Exclude the images and repeat all remaining entries exactly.

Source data
= = = =
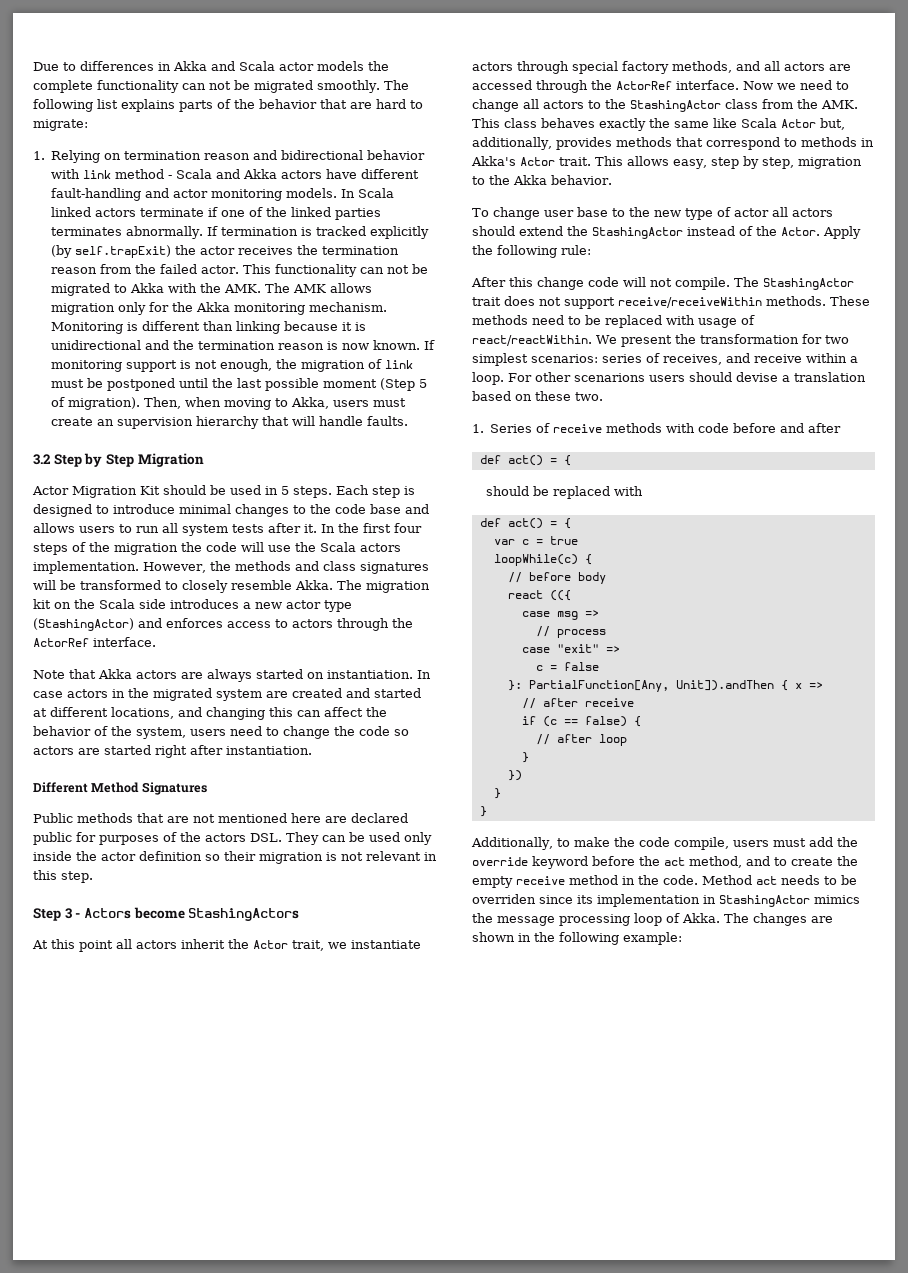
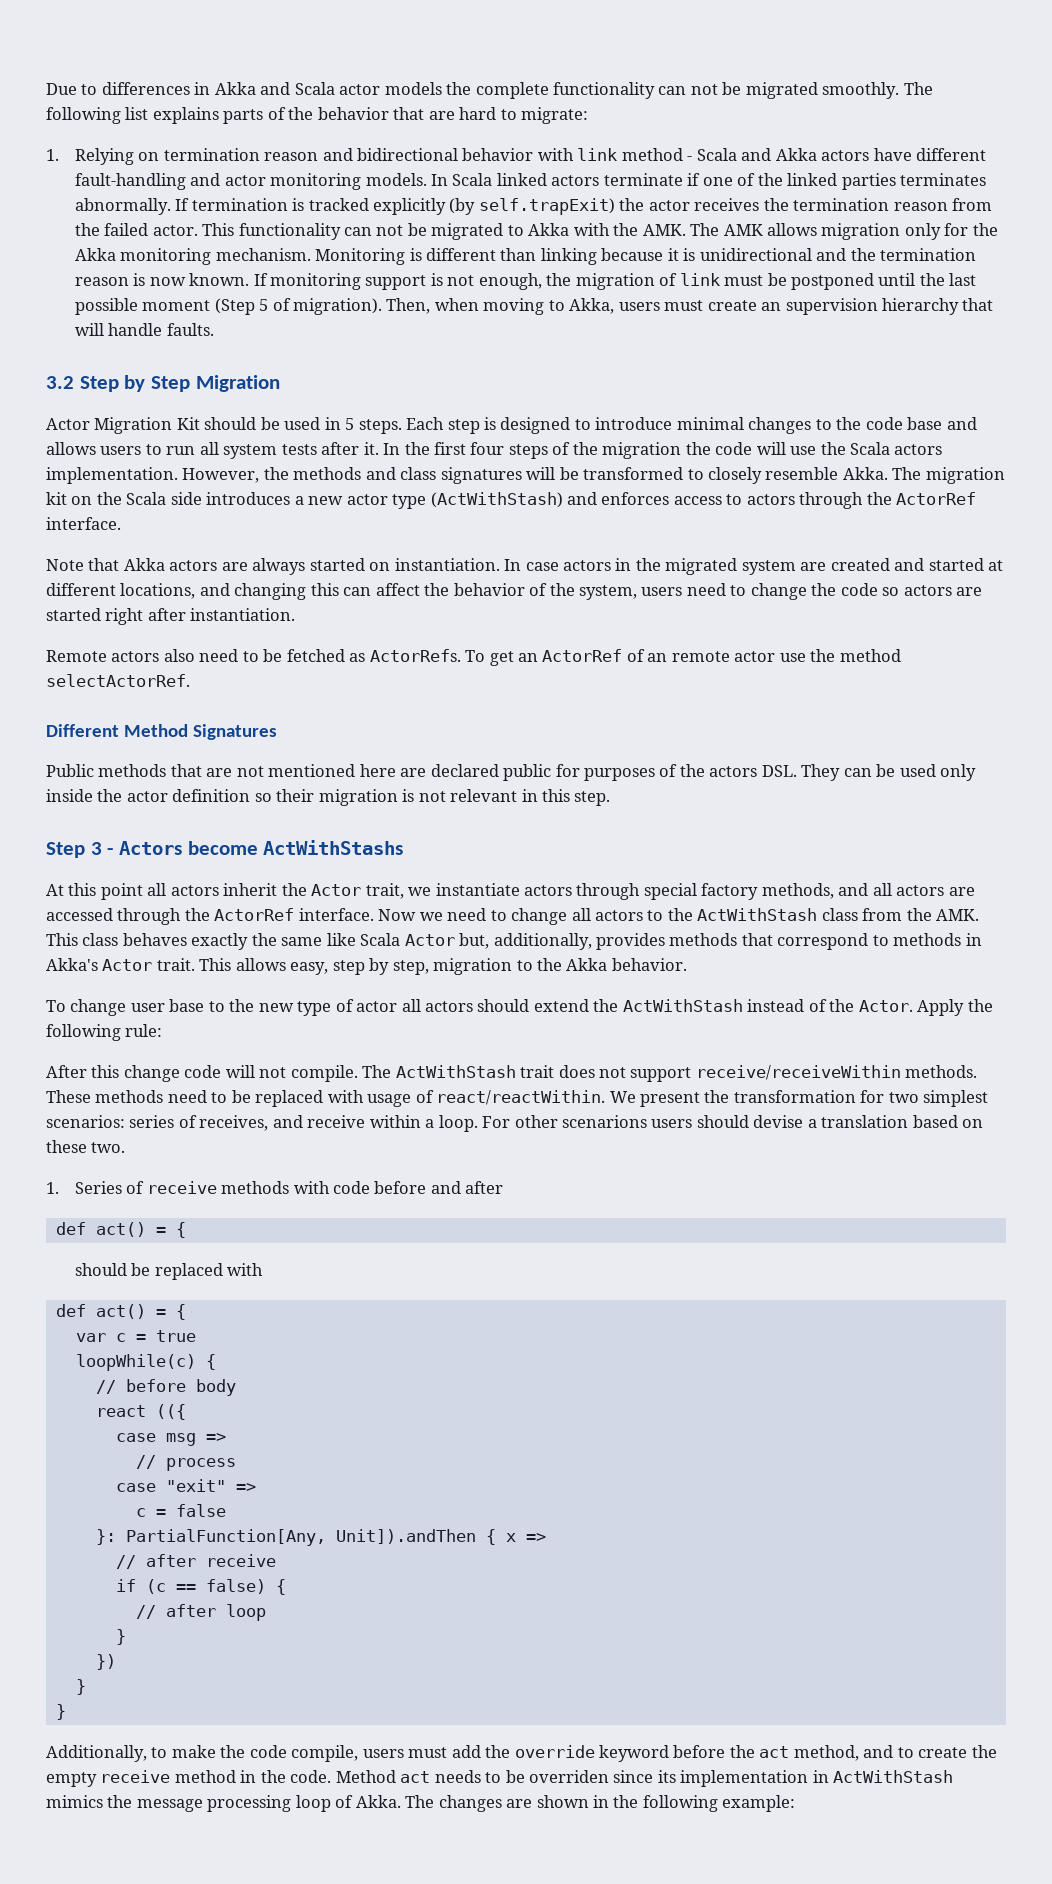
[33,618,134,631] (StashingActor) -> [430,492,563,508] (ActWithStash)
(312, 750) none -> [46,649,901,666] [46,674,190,687] // Remote actors also need to be fetched as ActorRefs. To get an ActorRef of an remote actor use the method selectActorRef.
[188,908,300,921] StashingActors -> [263,840,404,855] ActWithStashs
[630,100,721,112] StashingActor -> [697,908,818,921] ActWithStash
[592,227,683,239] StashingActor -> [622,999,743,1012] ActWithStash
[763,278,854,290] StashingActor -> [395,1065,516,1078] ActWithStash
[719,895,810,907] StashingActor -> [833,1770,954,1783] ActWithStash

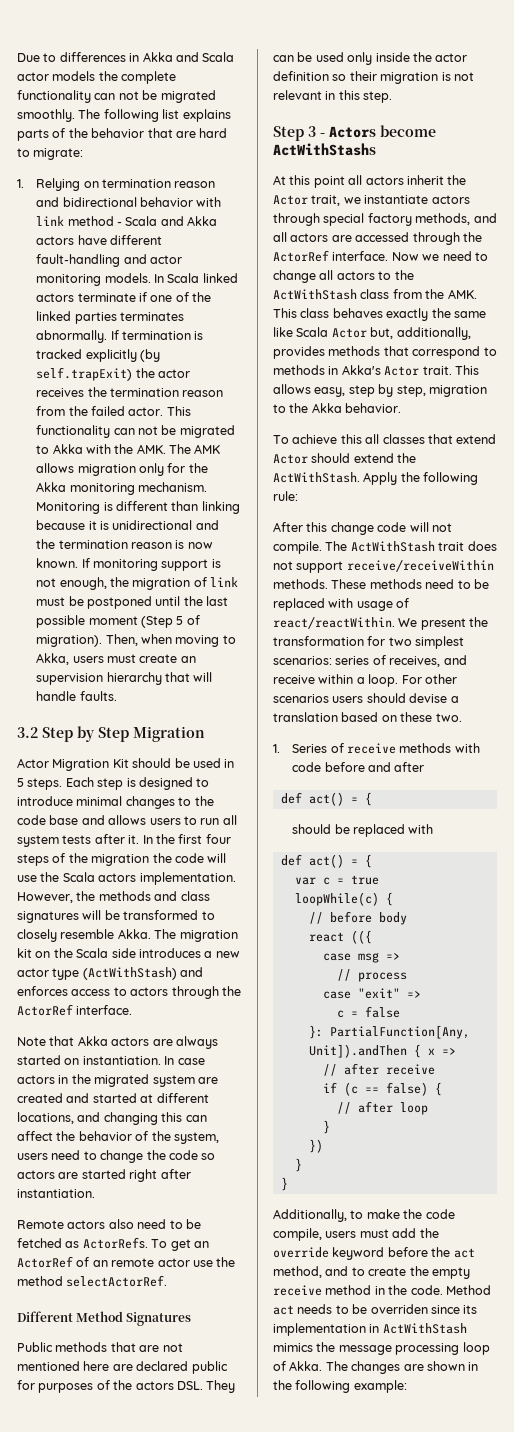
[70,999,913,1016] change user base to the new type of actor all actors should extend the ActWithStash instead of the Actor. -> [292,434,497,444] [273,453,417,464] [273,472,360,483] achieve this all classes that extend Actor should extend the ActWithStash.
[562,1115,648,1128] scenarions -> [273,694,329,703] scenarios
= = = =
▶ **Response to the task**:
[33,618,134,631] (StashingActor) -> [430,492,563,508] (ActWithStash)
(312, 750) none -> [46,649,901,666] [46,674,190,687] // Remote actors also need to be fetched as ActorRefs. To get an ActorRef of an remote actor use the method selectActorRef.
[188,908,300,921] StashingActors -> [263,840,404,855] ActWithStashs
[630,100,721,112] StashingActor -> [697,908,818,921] ActWithStash
[592,227,683,239] StashingActor -> [622,999,743,1012] ActWithStash
[763,278,854,290] StashingActor -> [395,1065,516,1078] ActWithStash
[719,895,810,907] StashingActor -> [833,1770,954,1783] ActWithStash

[70,999,913,1016] change user base to the new type of actor all actors should extend the ActWithStash instead of the Actor. -> [292,434,497,444] [273,453,417,464] [273,472,360,483] achieve this all classes that extend Actor should extend the ActWithStash.
[562,1115,648,1128] scenarions -> [273,694,329,703] scenarios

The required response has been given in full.